On Wed, 3 Mar 2021, odrzen wrote:

Yes you understand my problem.
And I understand that in the end, the problem is mainly in the central machine 
where it receives all these messages.

From the remote machines, I have (probably) correctly defined the way they send 
their logs to the central machine. Now this part is very easy and cool. Indeed, 
all the messages come to the main/central machine very nicely and in real time.
But the messages are really too many per second. At the moment I don't seem to 
have a problem, but in the future I may have  bottleneck problems  or something 
else..

what is 'too many per second', I've gone to several hundred thousand per second in production settings, and others have tested (with simple configs) over a million messages per second in tests/

How can I make this more efficient so that I don't have problems in the future ?

I'd have to see the full config to begin to guess where your bottlenecks are.
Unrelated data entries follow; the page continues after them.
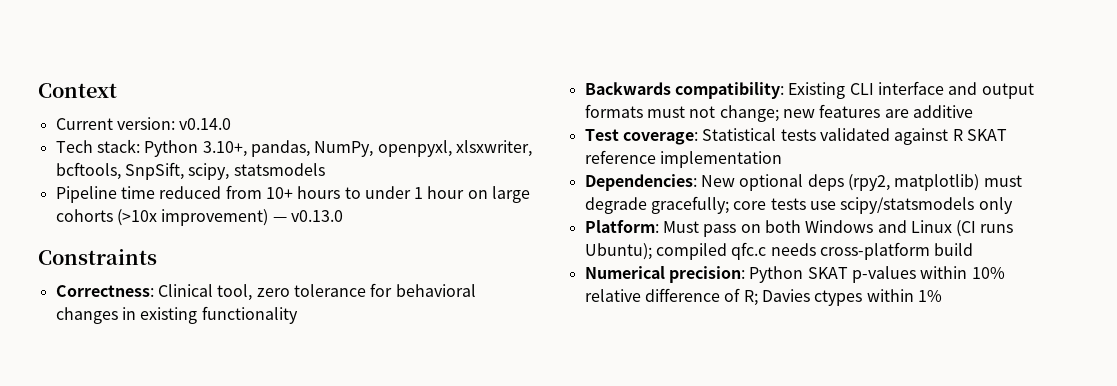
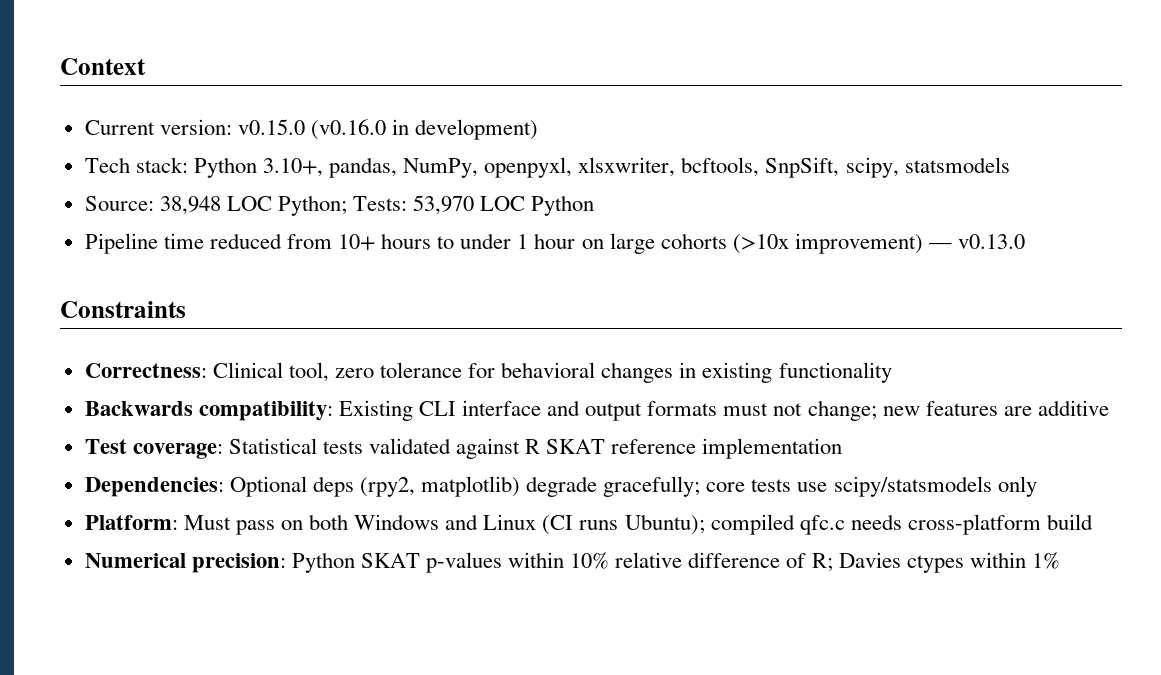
- Current version: v0.14.0
+ Current version: v0.15.0 (v0.16.0 in development)
+ Source: 38,948 LOC Python; Tests: 53,970 LOC Python
- Dependencies: New optional deps (rpy2, matplotlib) must degrade gracefully; core tests use scipy/statsmodels only
+ Dependencies: Optional deps (rpy2, matplotlib) degrade gracefully; core tests use scipy/statsmodels only

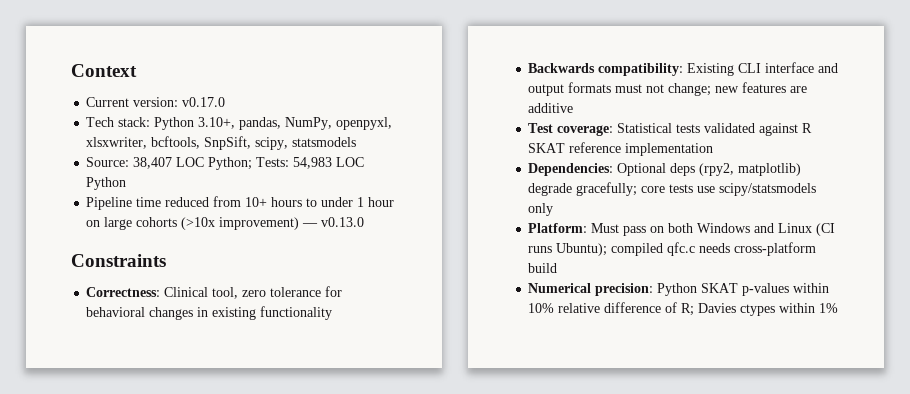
- Current version: v0.15.0 (v0.16.0 in development)
+ Current version: v0.17.0
- Source: 38,948 LOC Python; Tests: 53,970 LOC Python
+ Source: 38,407 LOC Python; Tests: 54,983 LOC Python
Υour idea about "facility" and "severity" is good, but I also realize that it 
is not the best and most effective.

About  syslogtag  seems to me a very interesting idea, as well as the way you described 
with the "json" messages. But first, I want to ask for something.
Now after the settings I did thanks to your help, I receive the messages as 
follows :

```
2021-03-04T00:13:14+02:00 example.com  apache: 192.168.1.1 - - [04/Mar/2021:00:13:14 +0200] "GET / 
HTTP/1.1" 301 237 "-" "Mozilla/5.0 (Windows NT 6.1; WOW64
2021-03-04T00:14:20+02:00 example.com  apache: 192.168.1.2 - - [04/Mar/2021:00:14:20 +0200] "GET / 
HTTP/1.1" 302 - "-" "Mozilla/5.0 (X11; Linux x86_64; rv:78.
2021-03-04T00:14:20+02:00 example.com  apache: 192.168.1.3 - - [04/Mar/2021:00:14:20 +0200] "GET 
/post/ HTTP/1.1" 200 3877 "-" "Mozilla/5.0 (X11; Linux x86_64;
```

Is not safe to try to push all messages containing the word "apache" into a separate 
"rullset" ?
Although I guess this word may exist randomly in a completely irrelevant 
message... so then there will be a problem.. right?

apache: is the syslogtag, so if you check for it just in that property you don't have to worry about it appearing elsewhere

write some logs out with the template RSYSLOG_DebugFormat and it will show you how rsyslog has already parsed the message and what veriables you have available to work with.

So before I try to try the solution by converting the messages to "JSON" format 
first,
I don't understand how on the central rsyslog, I will define the following:
1. don't manage/handle the messages with the "x" tag at all.
2. the messages with the tag "x", will be managed/handled by this ruleset (sub 
process)

if $syslogtag == "apache:" then {
  one set of rules (which  could be a call to a ruleset)
} else {
another set of rules that will get evaluated if and only if (IFF) the syslog tag is not apach:
}

David Lang



‐‐‐‐‐‐‐ Original Message ‐‐‐‐‐‐‐
On Wednesday, March 3, 2021 6:24 AM, David Lang <[email protected]> wrote:

ruleseets only apply inside the instance or rsyslog that is running them. Once
you send the logs to a new machine, you now have a separate problem. How will
you identify the log you want to treat differently.

If they are arriving via the same port as other logs, this can be difficult. I
deal with this on my systems by having the sending machine send the logs in a
json format that can include additional metadata (like what file the log came
from) while still beingable to easily recreate the original log message.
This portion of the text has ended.